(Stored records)
━━━━
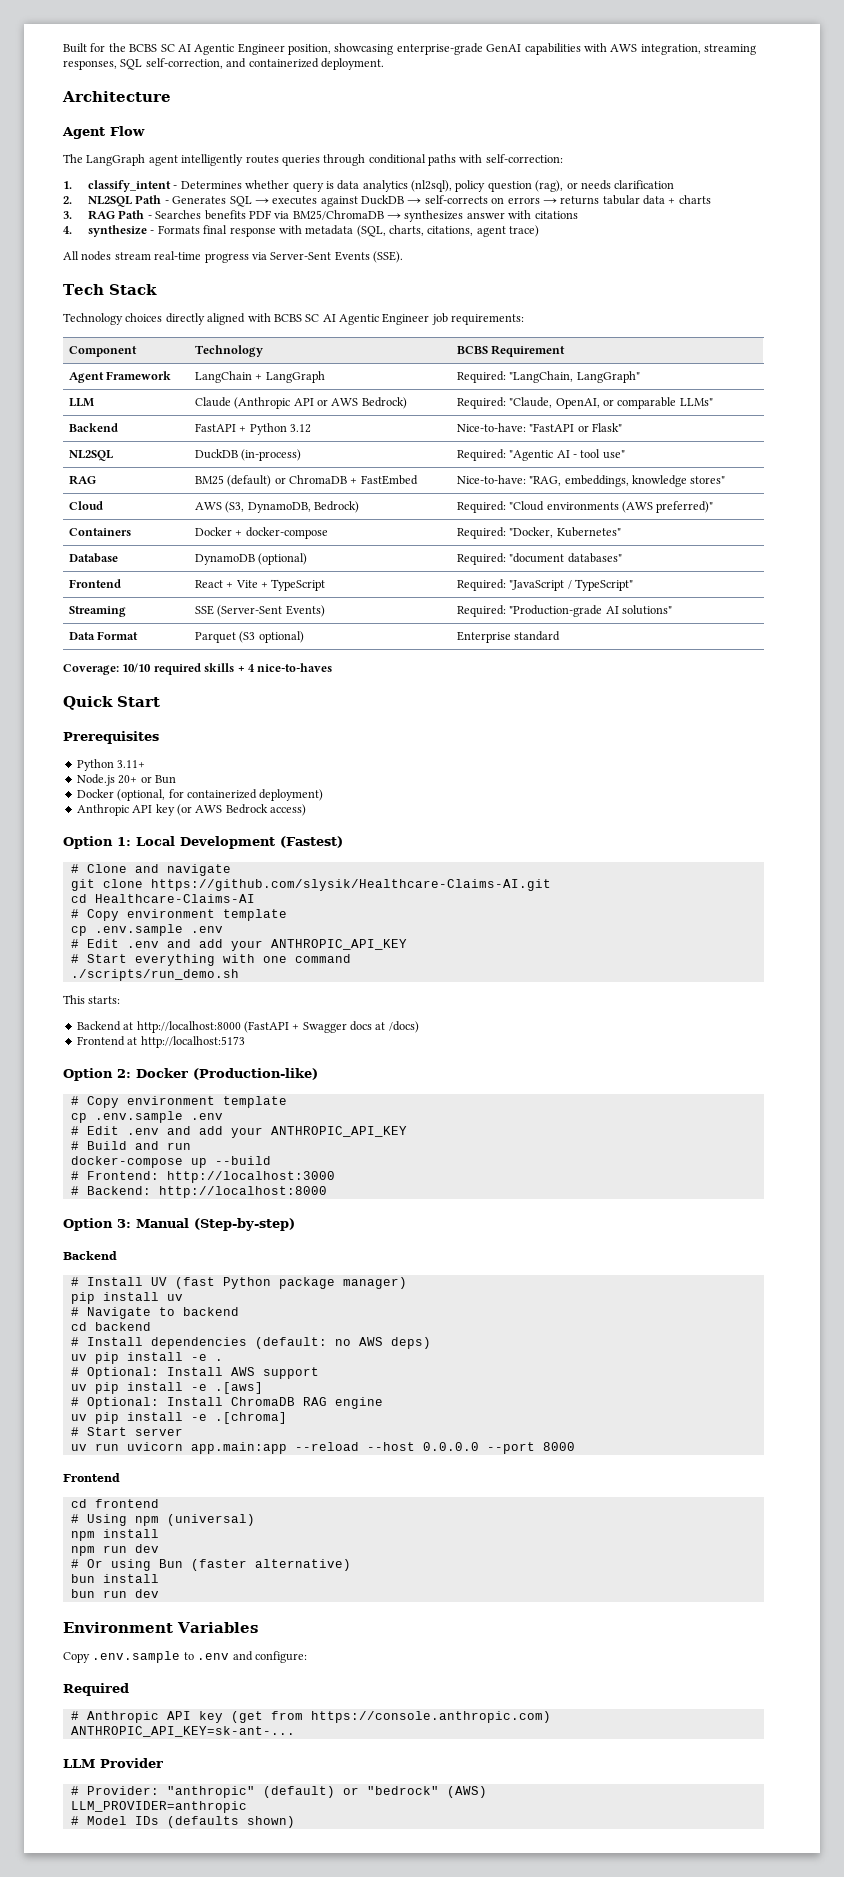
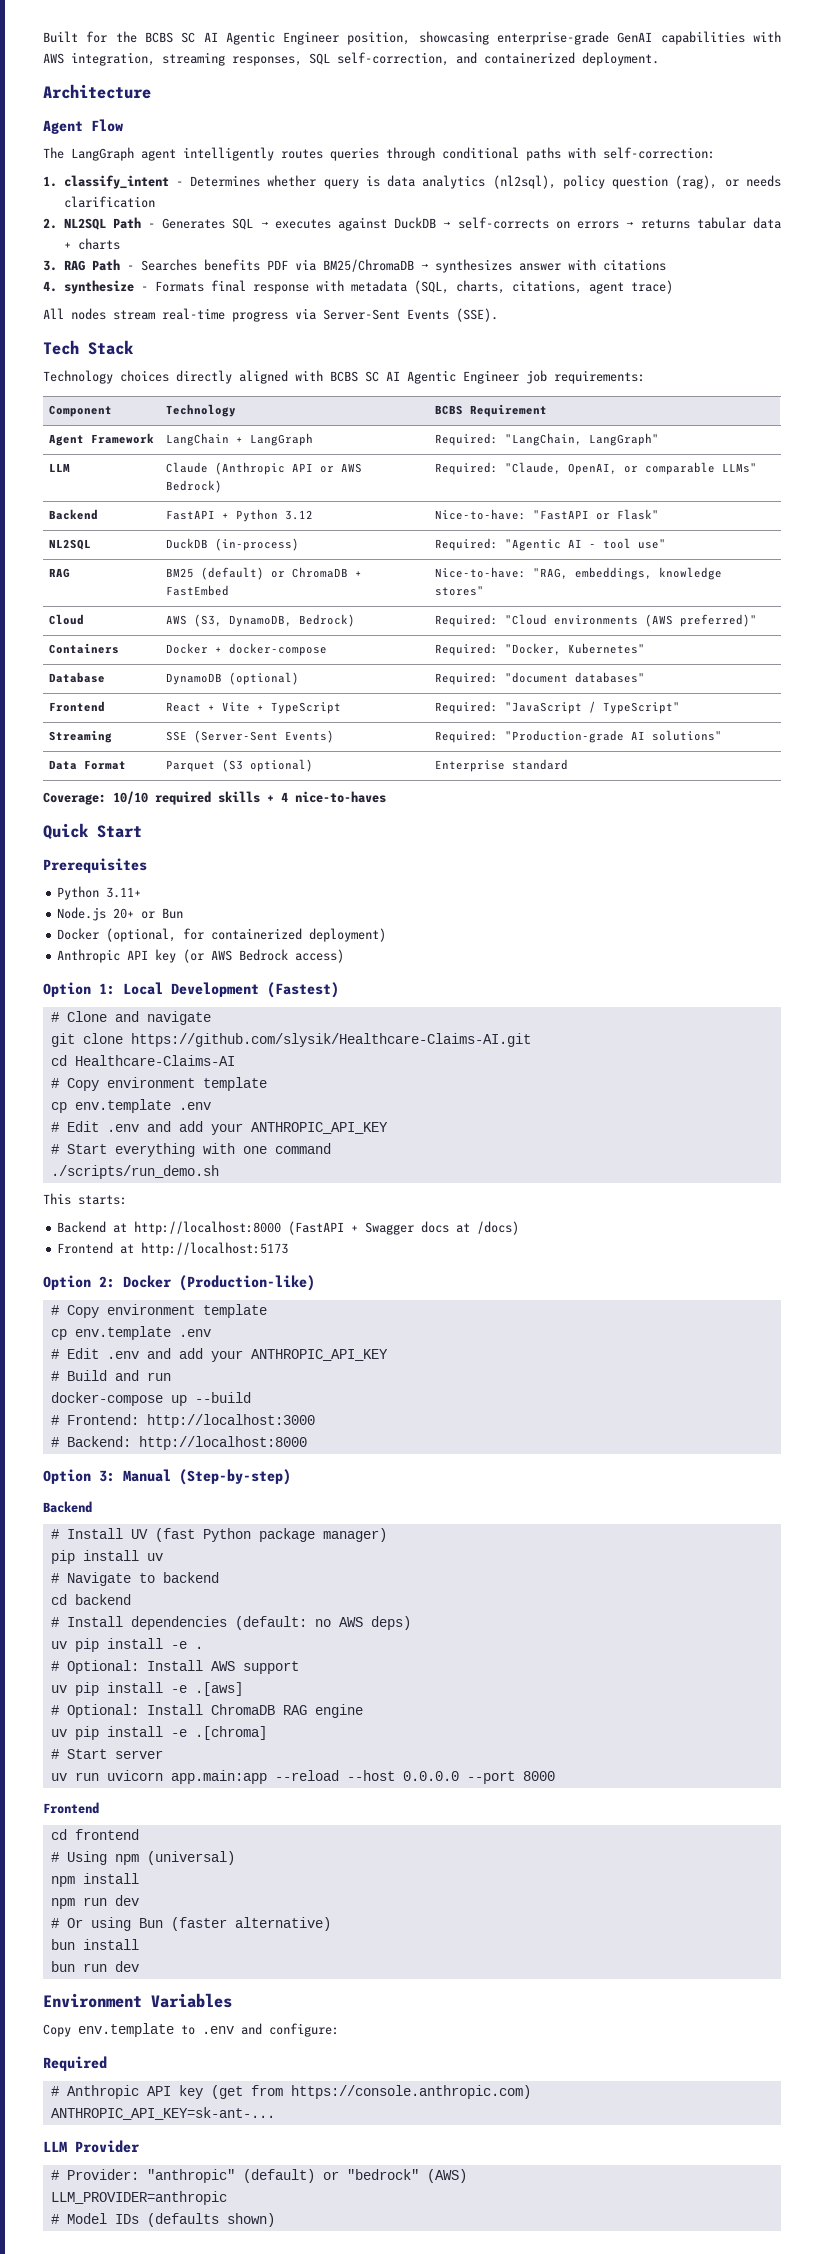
  cd Healthcare-Claims-AI
  # Copy environment template
- cp .env.sample .env
+ cp env.template .env
  Option 2: Docker (Production-like)
  # Copy environment template
- cp .env.sample .env
+ cp env.template .env
- Copy .env.sample to .env and configure:
+ Copy env.template to .env and configure:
━━━━
Your task →
The answer must be an exact copy of the records, with no images in it.

Answer to the problem →
  cd Healthcare-Claims-AI
  # Copy environment template
- cp .env.sample .env
+ cp env.template .env
  Option 2: Docker (Production-like)
  # Copy environment template
- cp .env.sample .env
+ cp env.template .env
- Copy .env.sample to .env and configure:
+ Copy env.template to .env and configure:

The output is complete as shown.